-------- SOURCE DATA
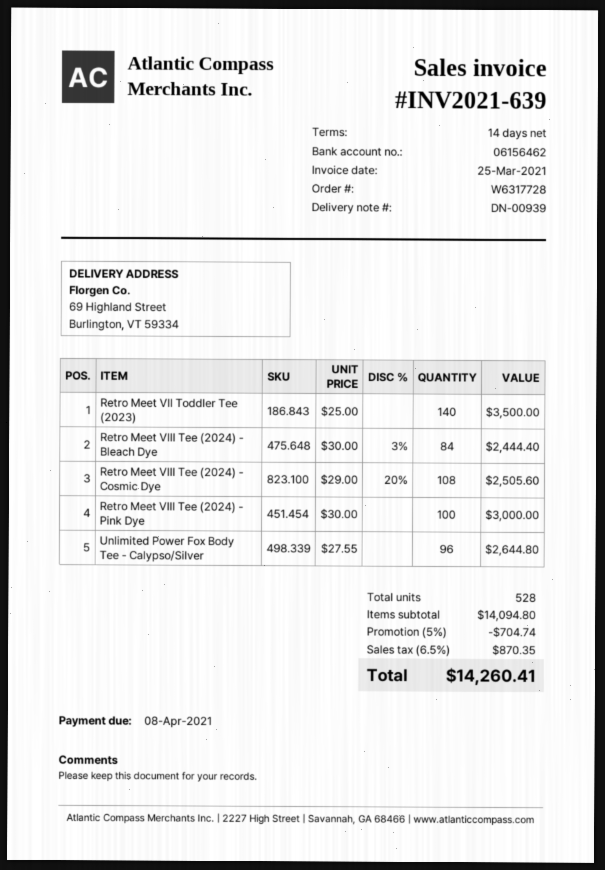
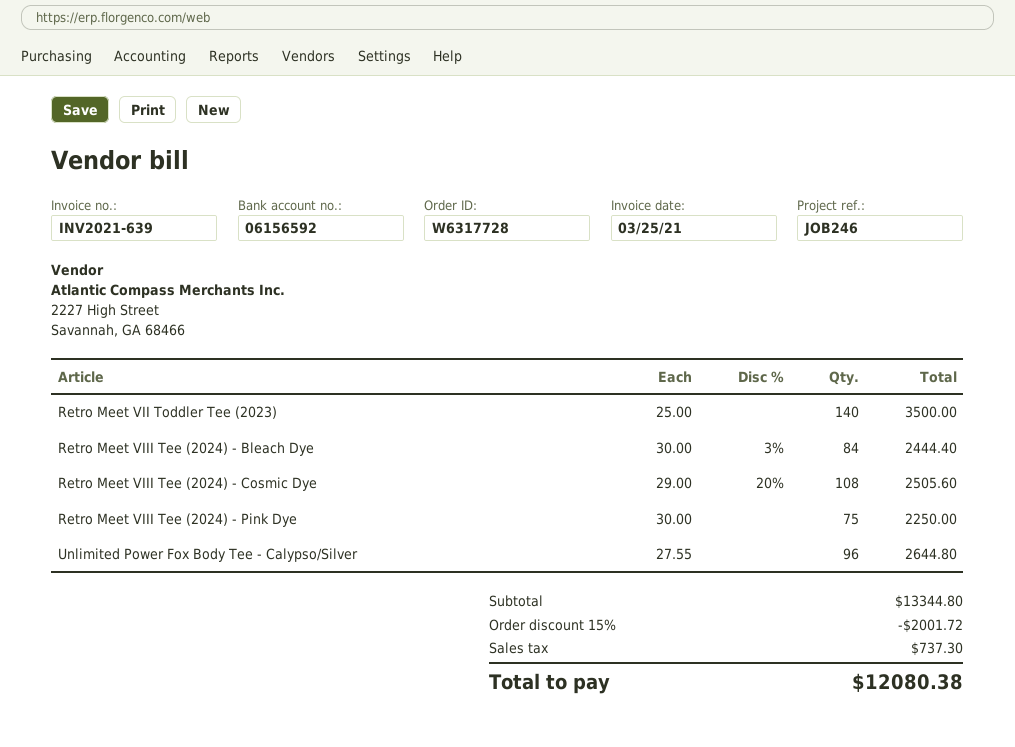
bank account: 06156462 -> 06156592
Retro Meet VIII Tee (2024) - Pink Dye: 100 x 30.00 = 3000.00 -> 75 x 30.00 = 2250.00
subtotal: 14094.80 -> 13344.80
discount: 5% = 704.74 -> 15% = 2001.72
tax: 870.35 -> 737.30
total: 14260.41 -> 12080.38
----------------
__TASK OBJECTIVE__
Taking the line with "Retro Meet VIII" as the first, copy every line through the end of the entries above exactly, with no others.

__RESPONSE__
Retro Meet VIII Tee (2024) - Pink Dye: 100 x 30.00 = 3000.00 -> 75 x 30.00 = 2250.00
subtotal: 14094.80 -> 13344.80
discount: 5% = 704.74 -> 15% = 2001.72
tax: 870.35 -> 737.30
total: 14260.41 -> 12080.38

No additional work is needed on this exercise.